Consider a common N.Y./N.J. driving experience. You’re traveling north on the New Jersey Turnpike — passing exits 10, 11, 12, 13, 14 — and then all of a sudden the road transitions into a parking lot that you’re trapped in for an hour and a half. The cause?
The turnpike toll plaza some miles ahead.
Of course, it’s not always that bad, although it can be during holidays, bad rush hours, and when other complicating factors manifest themselves. But the point is this: Where is the logic in collecting revenue by stopping traffic on a heavily traveled roadway in a densely populated urban area? With the Christie situation, it seems that some officials have finally discovered that traffic jams lead to wasted resources (fuel), diminished productivity, and possibly lost lives (the 91-year-old woman who died in an ambulance stuck in the traffic). But politicians don’t seem to care when these problems are visited upon the citizenry in the name of a government cash cow.
Moreover, few remember that many tolls were only meant to be in place until the projects they were associated with, such as certain bridges, were paid off. Instead, they became de facto taxes that the government can raise almost with impunity. And for all of you folks dealing with politicians who propose instituting tolls with the reassurance that they’ll only be this or that much, understand how expensive they can get. The fleecing when crossing the GWB (George Washington Bridge) is now $13 for cars, and the peak E-ZPass rate for trucks with six or more axles is $84. (Mind you, since most products are shipped via truck, we all pay for the latter through higher consumer costs.) And if you then travel the N.J. Turnpike from the GWB to the roadway’s end (Exit 1, the Delaware Memorial Bridge) — a mere 113.8 miles — the turnpike toll is another $13.85. That means a round trip taking you back over the GWB will run you $40.70 in tolls alone. And while the average commute might cost $15 less, one still wonders how the common man could afford it.

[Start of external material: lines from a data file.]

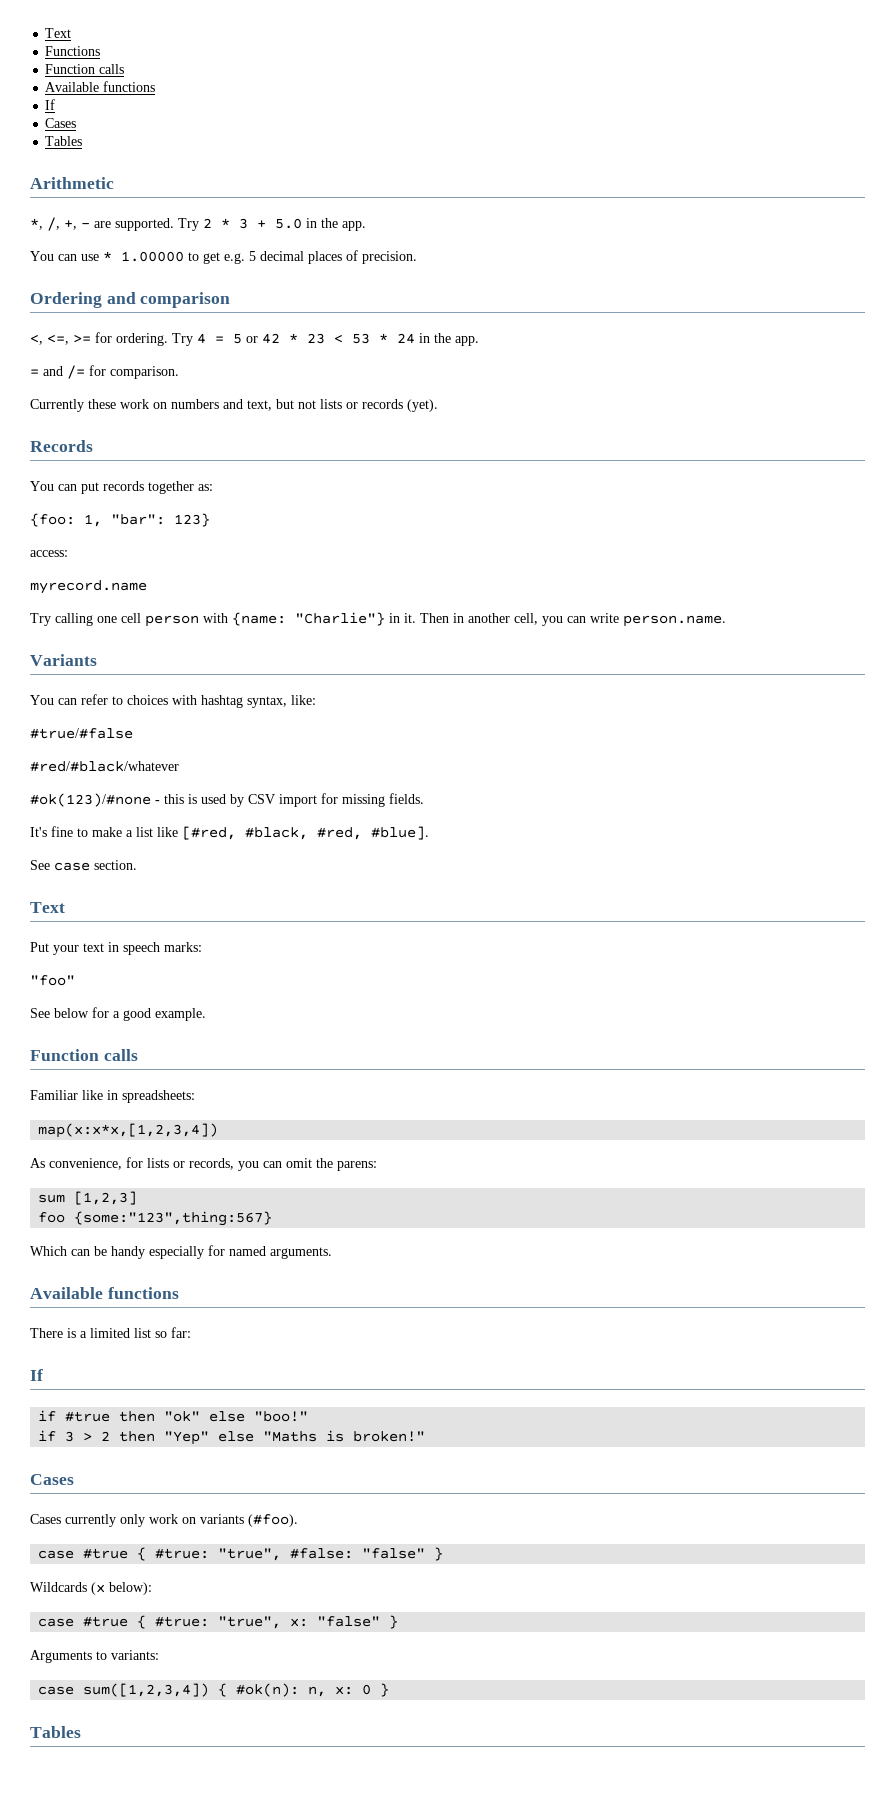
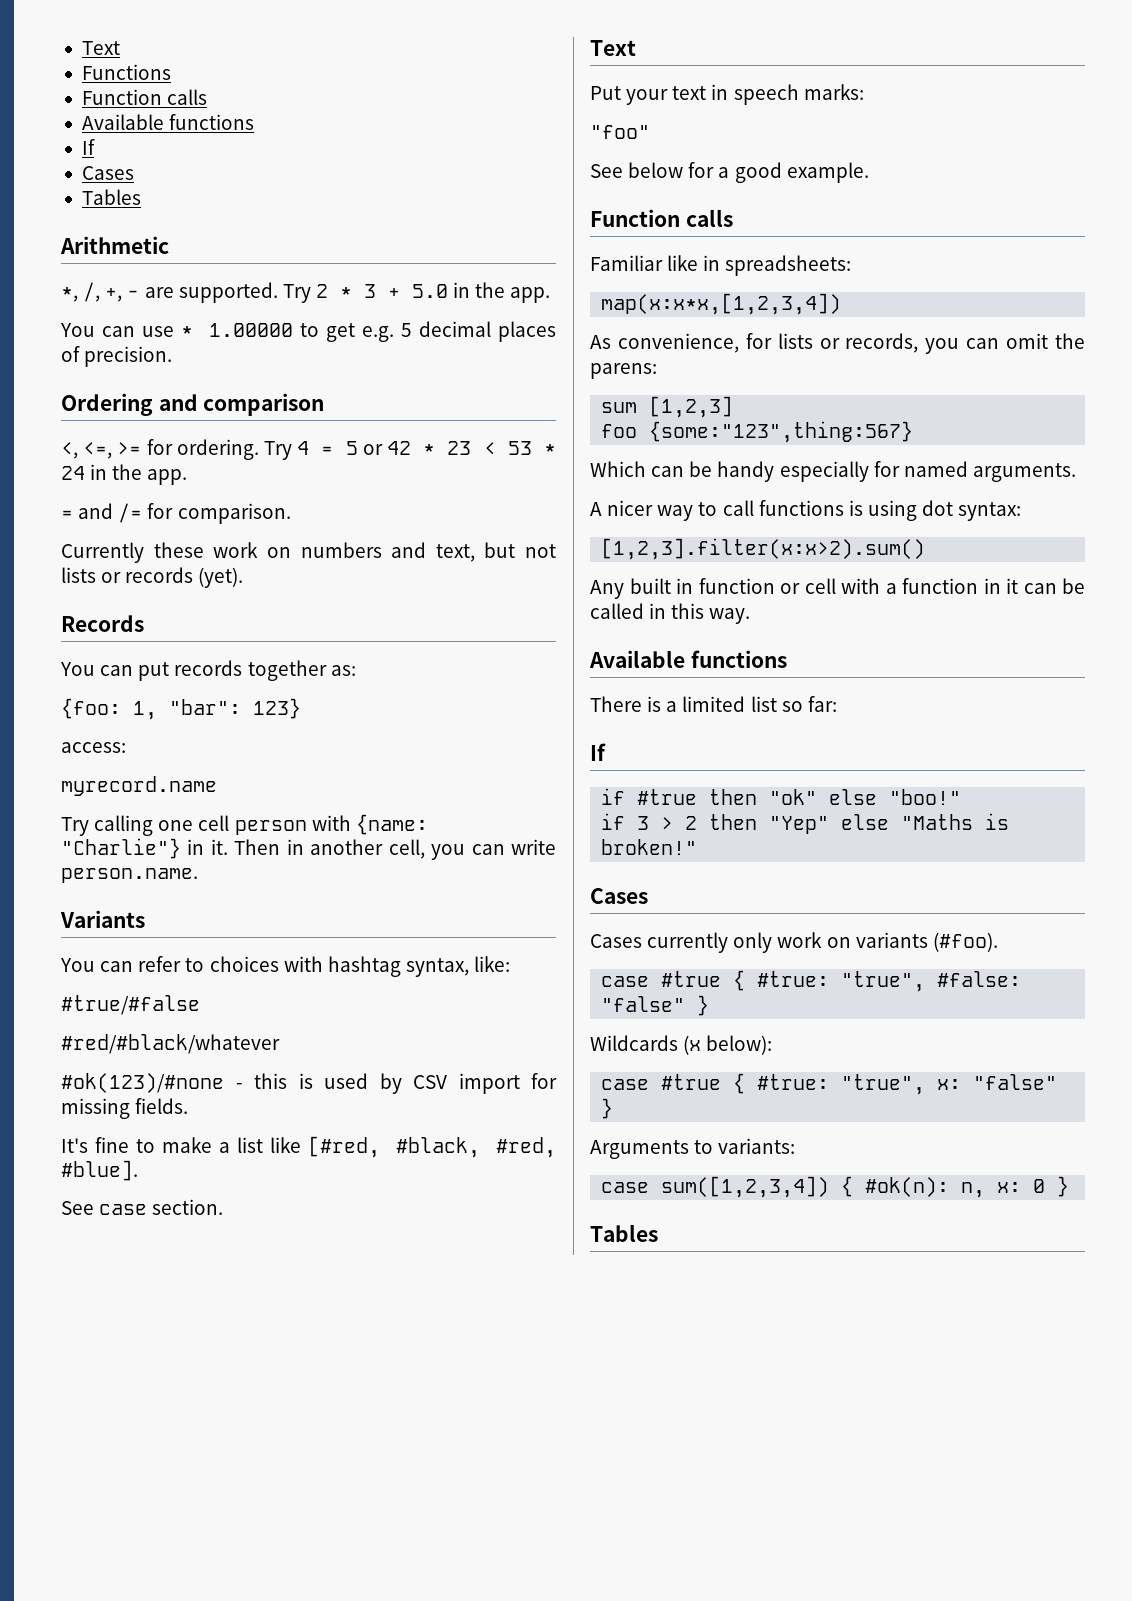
(332, 1253) none -> [590,500,1022,521] [601,538,926,560] [590,578,1085,599] [590,603,751,624] // A nicer way to call functions is using dot syntax: // [1,2,3].filter(x:x>2).sum() // Any built in function or cell with a function in it can be called in this way.

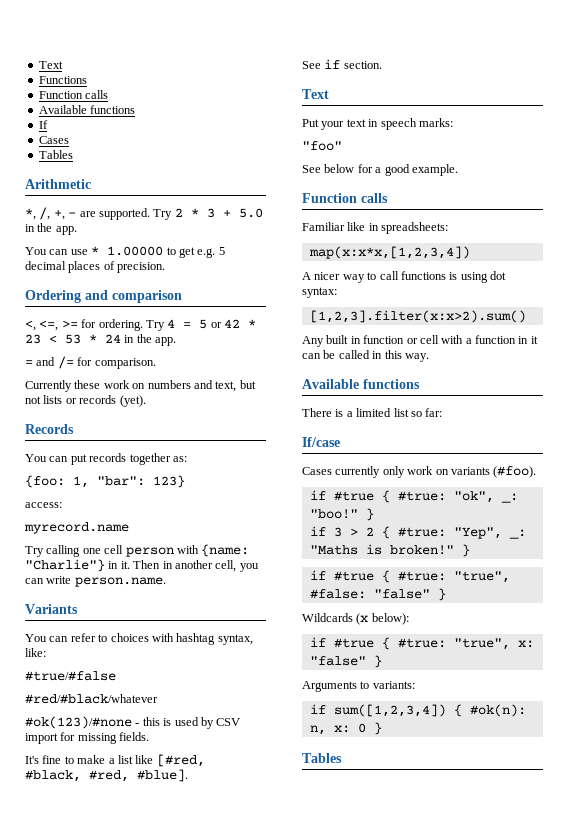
[99,1204,148,1215] case -> [324,59,341,69] if
[590,333,1085,354] [590,363,657,379] [601,396,734,418] [601,421,914,443] [590,461,1076,482] // As convenience, for lists or records, you can omit the parens: // sum [1,2,3] // foo {some:"123",thing:567} // Which can be handy especially for named arguments. -> (470, 252) none
[590,743,606,761] [601,788,962,805] [601,813,1010,834] [601,839,698,855] [590,888,648,904] If // if #true then "ok" else "boo!" // if 3 > 2 then "Yep" else "Maths is broken!" // Cases -> [302,437,340,447] If/case
[601,976,650,987] case -> [309,490,518,503] [309,508,374,521] [309,526,526,539] [309,544,470,557] [309,570,326,580] if #true { #true: "ok", _: "boo!" } // if 3 > 2 { #true: "Yep", _: "Maths is broken!" } // if
[601,1079,650,1090] case -> [309,637,326,647] if
[601,1182,650,1193] case -> [309,704,326,714] if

Then there is the incessant construction that anyone who lives in the NYC metro area knows painfully well. You hit a traffic jam, and 15 minutes later you find out it’s because a lane or two have been closed. You then drive at a snail’s pace past one and a half miles of orange pylons — without observing any work or workers at all. But then finally you do see three union hacks doing their thing. This consists of one, let’s say, doing some digging. Another seems to watch him.

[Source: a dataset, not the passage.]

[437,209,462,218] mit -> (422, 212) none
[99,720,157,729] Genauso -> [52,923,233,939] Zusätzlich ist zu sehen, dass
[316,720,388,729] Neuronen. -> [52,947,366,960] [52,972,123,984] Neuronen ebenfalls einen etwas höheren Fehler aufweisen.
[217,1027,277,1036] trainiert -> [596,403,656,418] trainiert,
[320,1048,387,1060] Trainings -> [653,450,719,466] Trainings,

The third is eating a doughnut.
Perhaps I exaggerate slightly, but the proof is in the pudding. It took a mere year and 45 days to build the Empire State Building, and the GWB — which upon its opening in 1931 was the world’s longest main span in the world — was completed in only four years. In contrast, how long do you think it took to effect basic road repair on the 10-mile-long Cross Westchester Expressway (I-287) in N.Y.?
More than 10 years.
And it was the usual story: many lane closures, traffic jams from Hell, and very little apparent work.

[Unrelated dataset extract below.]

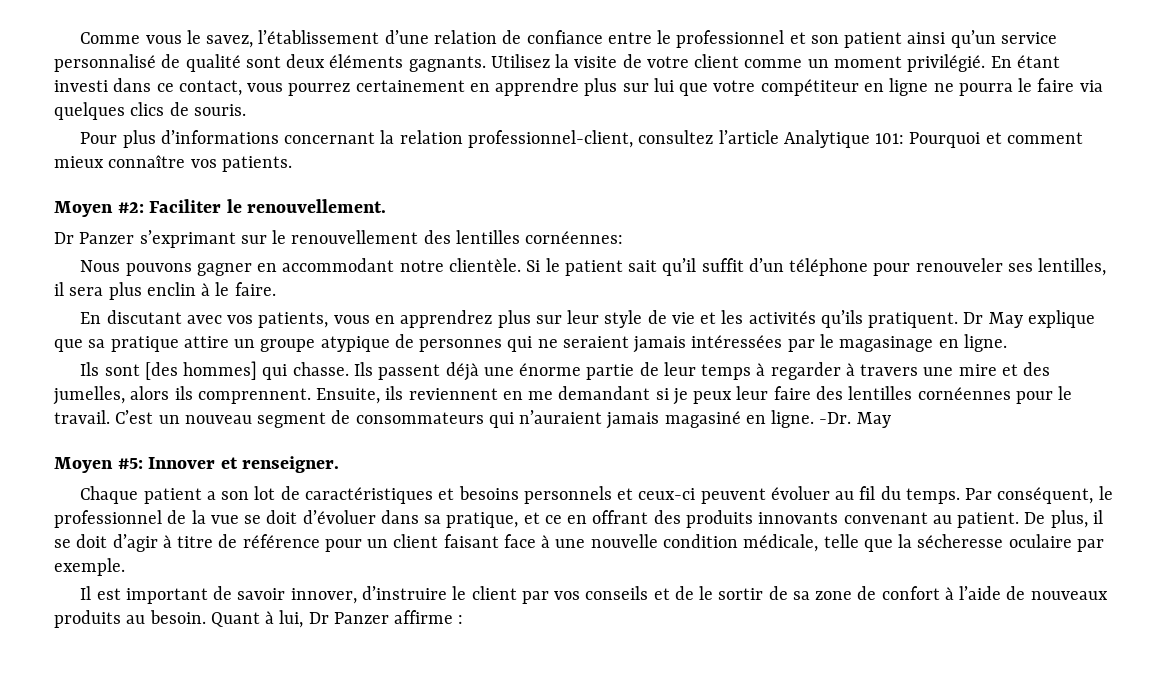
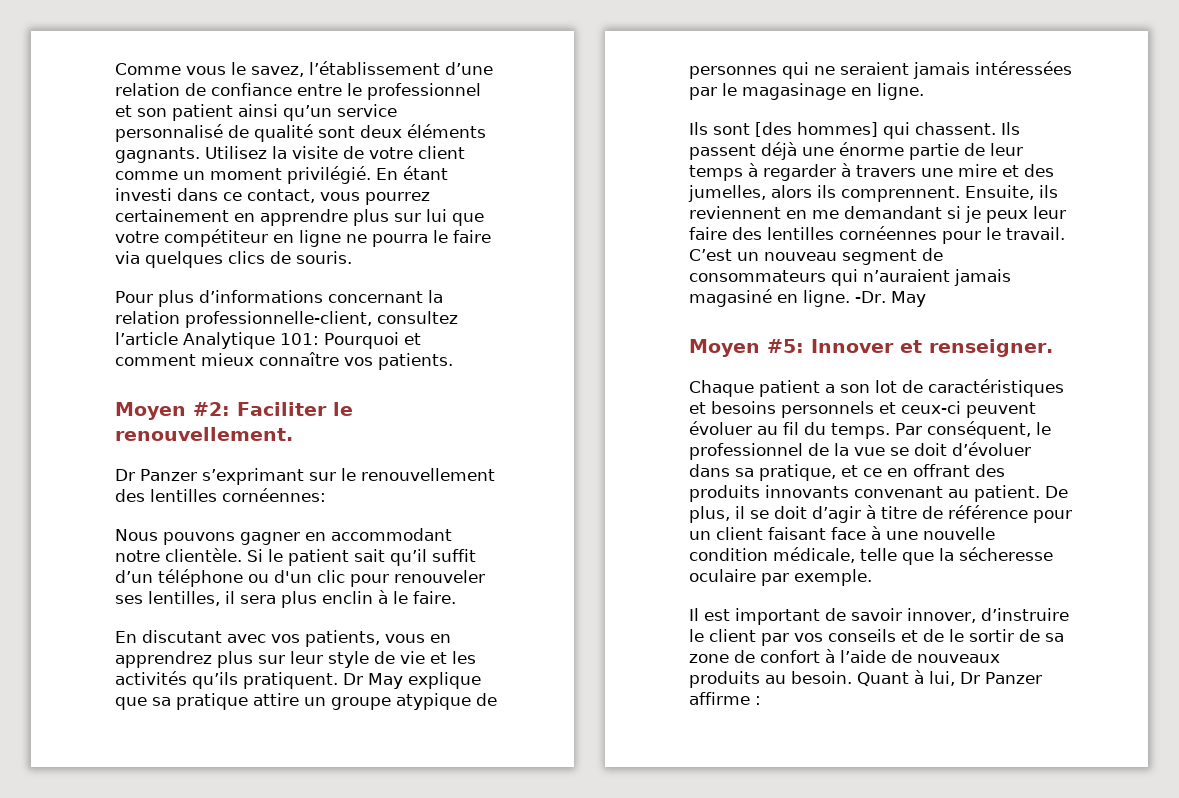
[467,130,633,148] professionnel-client, -> [185,311,372,328] professionnelle-client,
(869, 267) none -> [248,570,345,583] ou d'un clic
[292,362,349,376] chasse. -> [915,122,996,135] chassent.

I concluded a long time ago that road repair in N.Y. and N.J. was basically a quasi-welfare program. In fact, I remember when, a generation ago, former N.Y. governor Mario Cuomo appeared in TV spots encouraging people to vote “yes” on a “Proposition 1,” which allocated one billion dollars for road repair. I always wondered why Cuomo was so anxious to get that bond passed and where the money went — especially since N.Y. roads still stink.
As should always be the case in government, the GWB affair should be sifted to the very bottom. But the real road scandal in N.Y. and N.J. involves government-authored traffic jams that neither Gov. Christie nor Gov. Andrew Cuomo seem to care a whit about.